Virou lugar-comum, a cada nova excrescência dita ou praticada por Jair Bolsonaro, se dizer, em análises nos jornais ou nas redes sociais, que aquilo causa surpresa em “zero pessoas”. E é verdade, geralmente. Mas a recente e disparatada declaração do presidente de que ninguém pode obrigar ninguém a se vacinar é exótica até para os padrões bastante elásticos dos absurdos bolsonaristas.
Primeiro porque, como tratou de mostrar prontamente a imprensa, não é verdade que se vacinar ou não seja uma escolha individual. Trata-se de uma questão de saúde pública e, como tal, passível, sim, de ser definida em lei. Tanto é assim que o próprio Bolsonaro sancionou em fevereiro uma lei que permite tornar compulsória a vacinação para covid-19 como forma de enfrentamento da pandemia.
O segundo motivo pelo qual é estapafúrdia a declaração – depois repetida com orgulho servil e propagandístico pelos canais da Secom – é econômico.
O mesmo governante que passou meses boicotando o distanciamento social e demais medidas protetivas, atitude que agravou em muito o combate ao novo coronavírus, porque isso significaria parar a economia, ignora o fato de que a única maneira de retomar as atividades completamente é vacinar mais de 70% da população e garantir a tão sonhada imunidade coletiva.

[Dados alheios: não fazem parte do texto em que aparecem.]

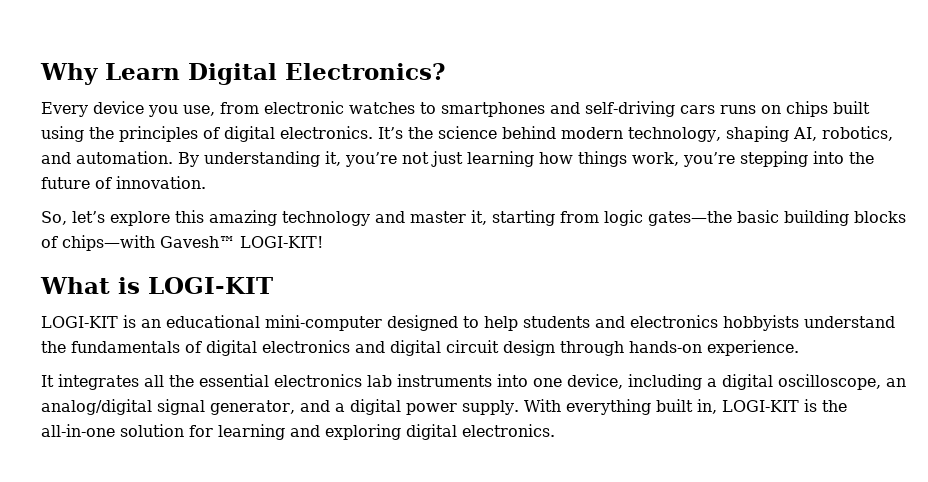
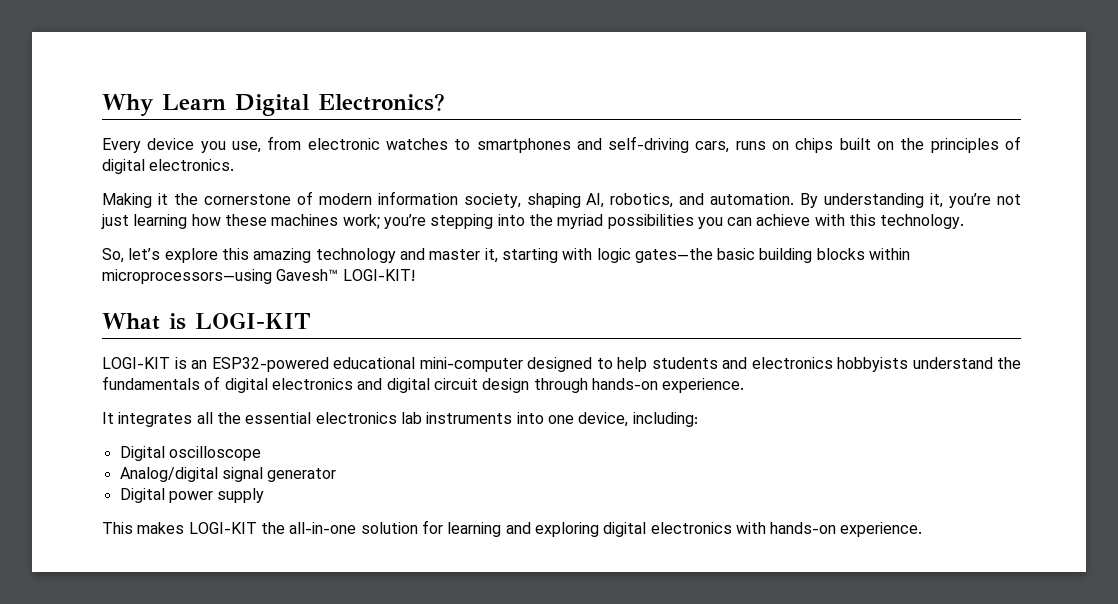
- Every device you use, from electronic watches to smartphones and self-driving cars runs on chips built using the principles of digital electronics. It’s the science behind modern technology, shaping AI, robotics, and automation.
+ Every device you use, from electronic watches to smartphones and self-driving cars, runs on chips built on the principles of digital electronics.
+ Making it the cornerstone of modern information society, shaping AI, robotics, and automation.
- By understanding it, you’re not just learning how things work, you’re stepping into the future of innovation.
+ By understanding it, you’re not just learning how these machines work; you’re stepping into the myriad possibilities you can achieve with this technology.
- So, let’s explore this amazing technology and master it, starting from logic gates—the basic building blocks of chips—with Gavesh™ LOGI-KIT!
+ So, let’s explore this amazing technology and master it, starting with logic gates—the basic building blocks within microprocessors—using Gavesh™ LOGI-KIT!
- LOGI-KIT is an educational mini-computer designed to help students and electronics hobbyists understand the fundamentals of digital electronics and digital circuit design through hands-on experience.
+ LOGI-KIT is an ESP32-powered educational mini-computer designed to help students and electronics hobbyists understand the fundamentals of digital electronics and digital circuit design through hands-on experience.
- It integrates all the essential electronics lab instruments into one device, including a digital oscilloscope, an analog/digital signal generator, and a digital power supply. With everything built in, LOGI-KIT is the all-in-one solution for learning and exploring digital electronics.
+ It integrates all the essential electronics lab instruments into one device, including:
+ Digital oscilloscope
+ Analog/digital signal generator
+ Digital power supply
+ This makes LOGI-KIT the all-in-one solution for learning and exploring digital electronics with hands-on experience.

Disso dependerá a retomada da economia, que no segundo trimestre teve um tombo de 9,7%, acima do vendido pelo discurso poliana do governo. Não adianta fazer a picaretagem de tentar espetar essa conta nos governadores enquanto o presidente segue omisso, quando não jogando contra.

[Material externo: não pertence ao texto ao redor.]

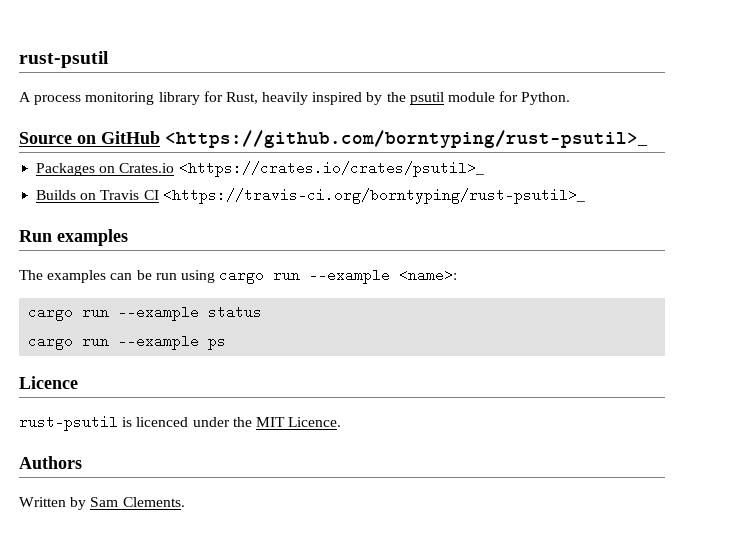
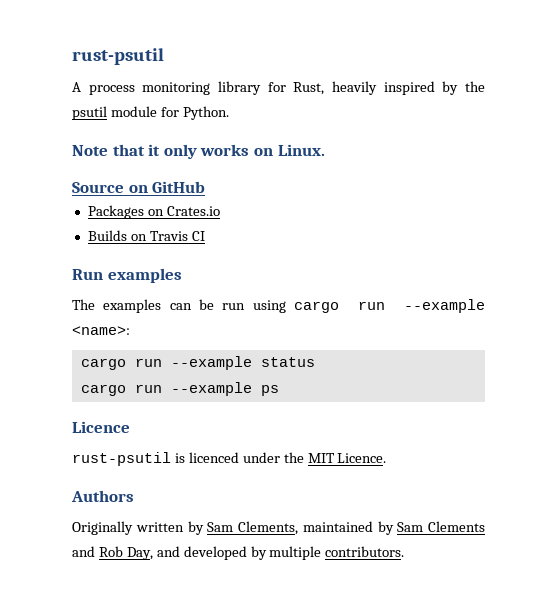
+ Note that it only works on Linux.
- Source on GitHub <https://github.com/borntyping/rust-psutil>_
+ Source on GitHub
- Packages on Crates.io <https://crates.io/crates/psutil>_
+ Packages on Crates.io
- Builds on Travis CI <https://travis-ci.org/borntyping/rust-psutil>_
+ Builds on Travis CI
- Written by Sam Clements.
+ Originally written by Sam Clements, maintained by Sam Clements and Rob Day, and developed by multiple contributors.

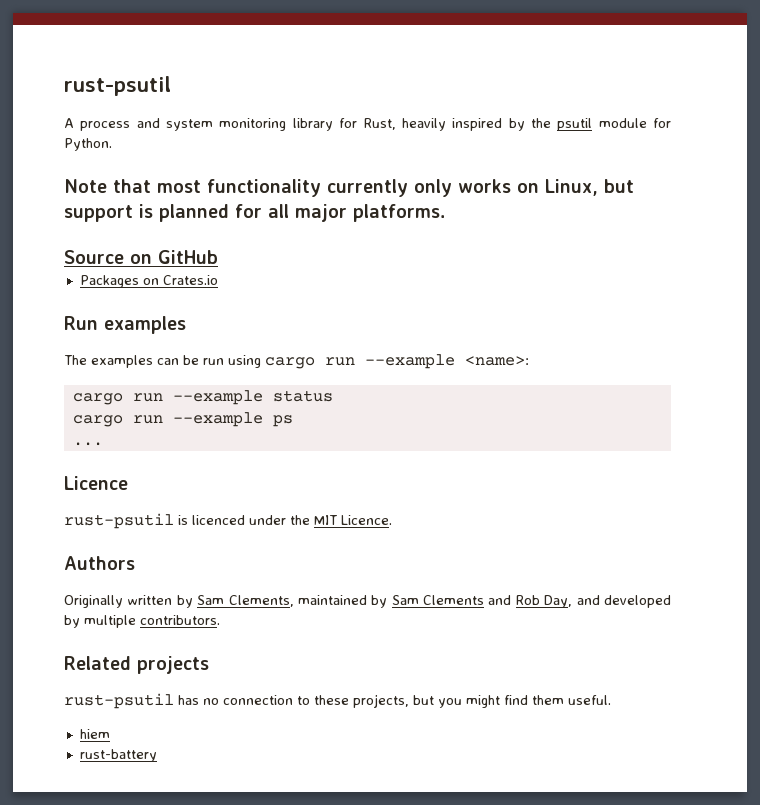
- A process monitoring library for Rust, heavily inspired by the psutil module for Python.
+ A process and system monitoring library for Rust, heavily inspired by the psutil module for Python.
- Note that it only works on Linux.
+ Note that most functionality currently only works on Linux, but support is planned for all major platforms.
- Builds on Travis CI
+ ...
+ Related projects
+ rust-psutil has no connection to these projects, but you might find them useful.
+ hiem
+ rust-battery

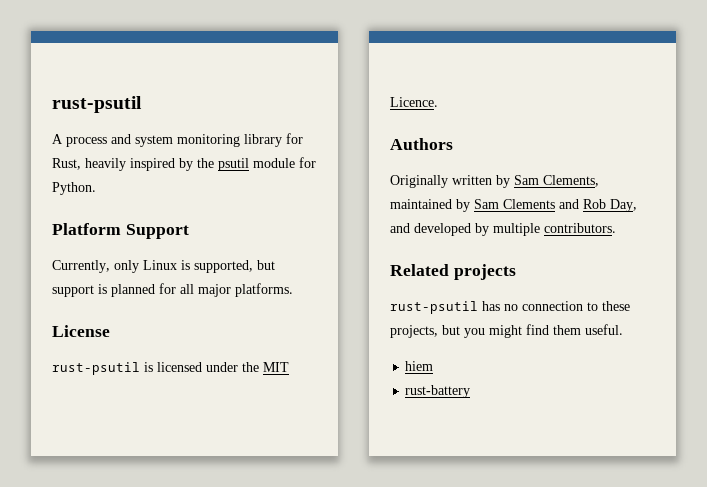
- Note that most functionality currently only works on Linux, but support is planned for all major platforms.
+ Platform Support
+ Currently, only Linux is supported, but support is planned for all major platforms.
- Source on GitHub
- Packages on Crates.io
- Run examples
- The examples can be run using cargo run --example <name>:
- cargo run --example status
- cargo run --example ps
- ...
- Licence
+ License
- rust-psutil is licenced under the MIT Licence.
+ rust-psutil is licensed under the MIT Licence.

Brasileiros só poderão voltar a viajar para fora quando imunizados, porque hoje o consenso mundial é de que somos um celeiro de proliferação de Sars-Cov-2 descontrolado. Porque é isso que ainda somos, ainda que os números mostrem um lento e gradual recuo do contágio nas últimas semanas.

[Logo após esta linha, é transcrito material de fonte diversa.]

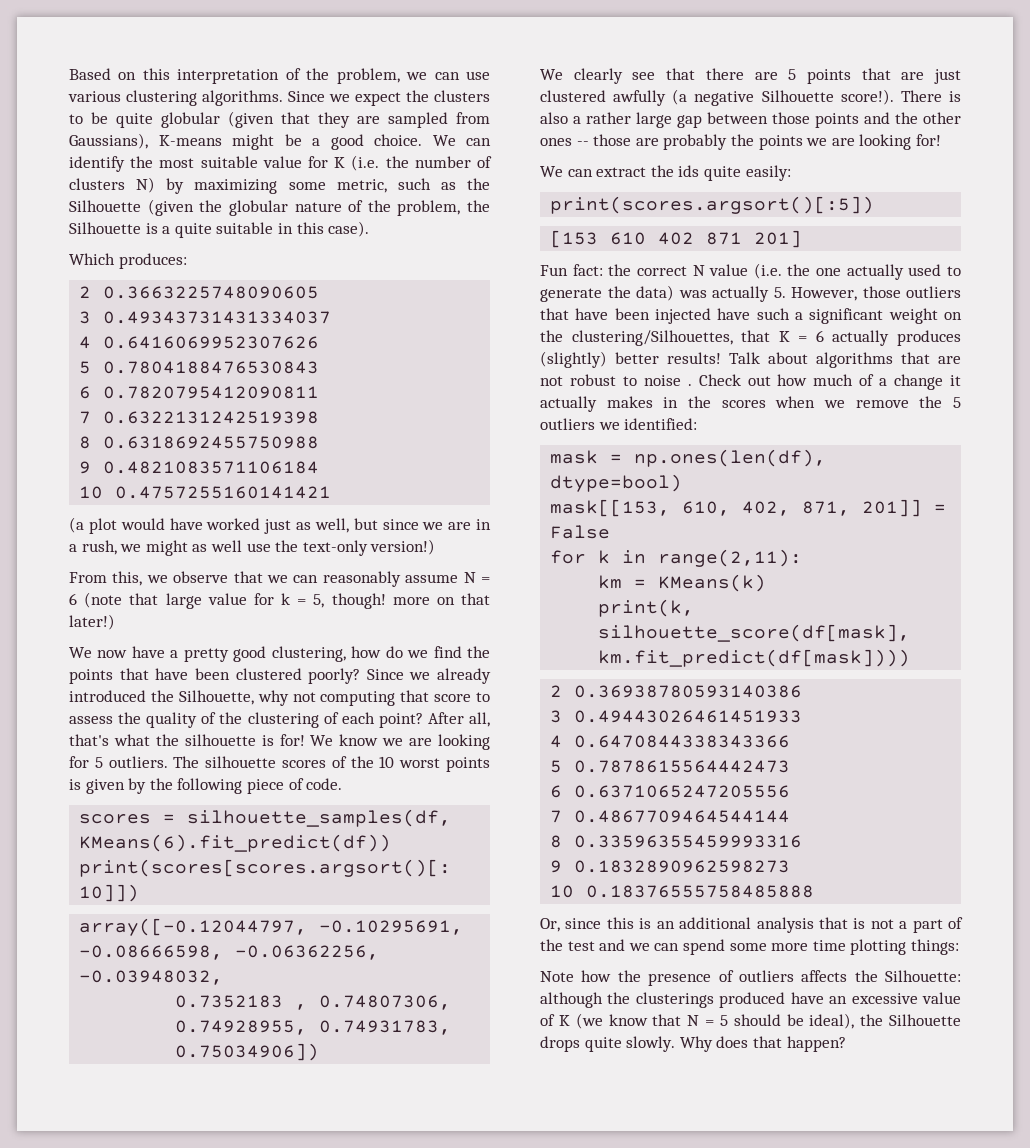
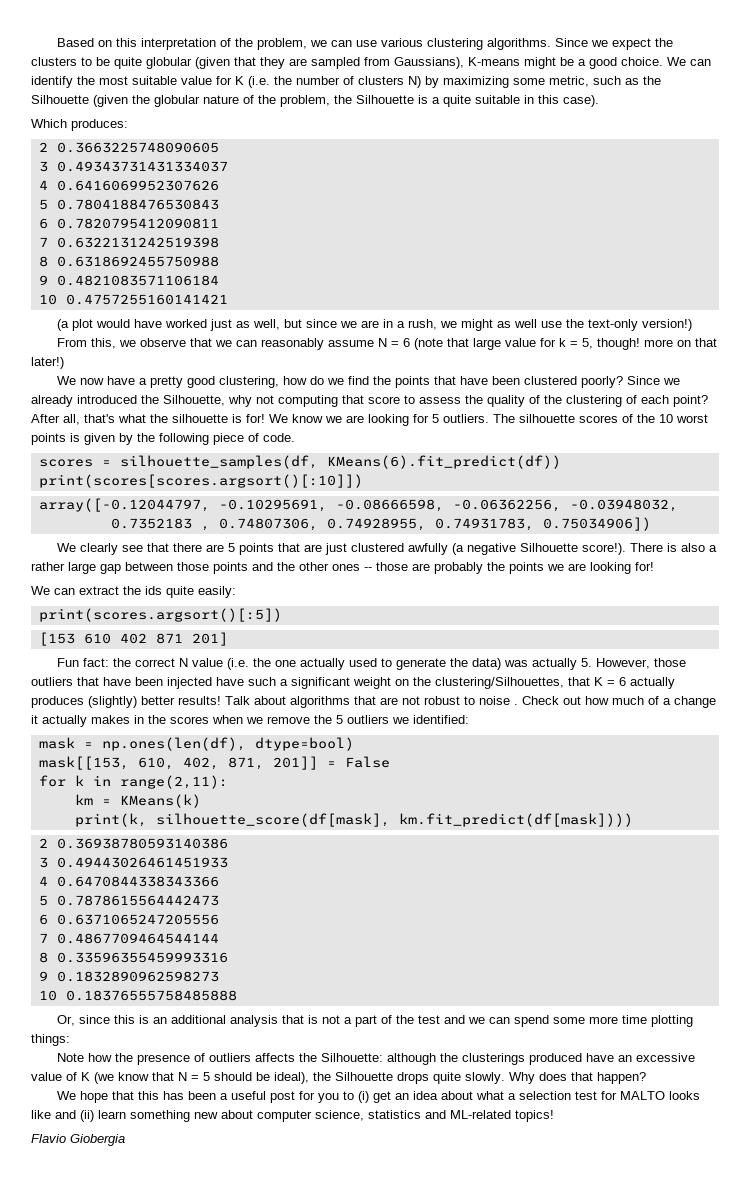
+ We hope that this has been a useful post for you to (i) get an idea about what a selection test for MALTO looks like and (ii) learn something new about computer science, statistics and ML-related topics!
+ Flavio Giobergia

Do ponto de vista de explicação dos gastos públicos a frase de Bolsonaro é um acinte. Afinal, como ele mesmo disse na mesma frase (!) o governo está investindo bilhões na pesquisa e em parcerias para a produção da vacina. A afirmação do capitão significa dizer que está jogando dinheiro pela janela?
Isso além de tudo que foi gasto em auxílio emergencial, socorro aos Estados, etc. Só uma imunização massiva, com empenho total do governo federal para viabilizar a complexa logística para sua distribuição (aí sim, quem sabe, o general Pazuello mostre a que veio), vai garantir que se possa fechar a torneira de gastos extraordinários dos já depauperados cofres públicos.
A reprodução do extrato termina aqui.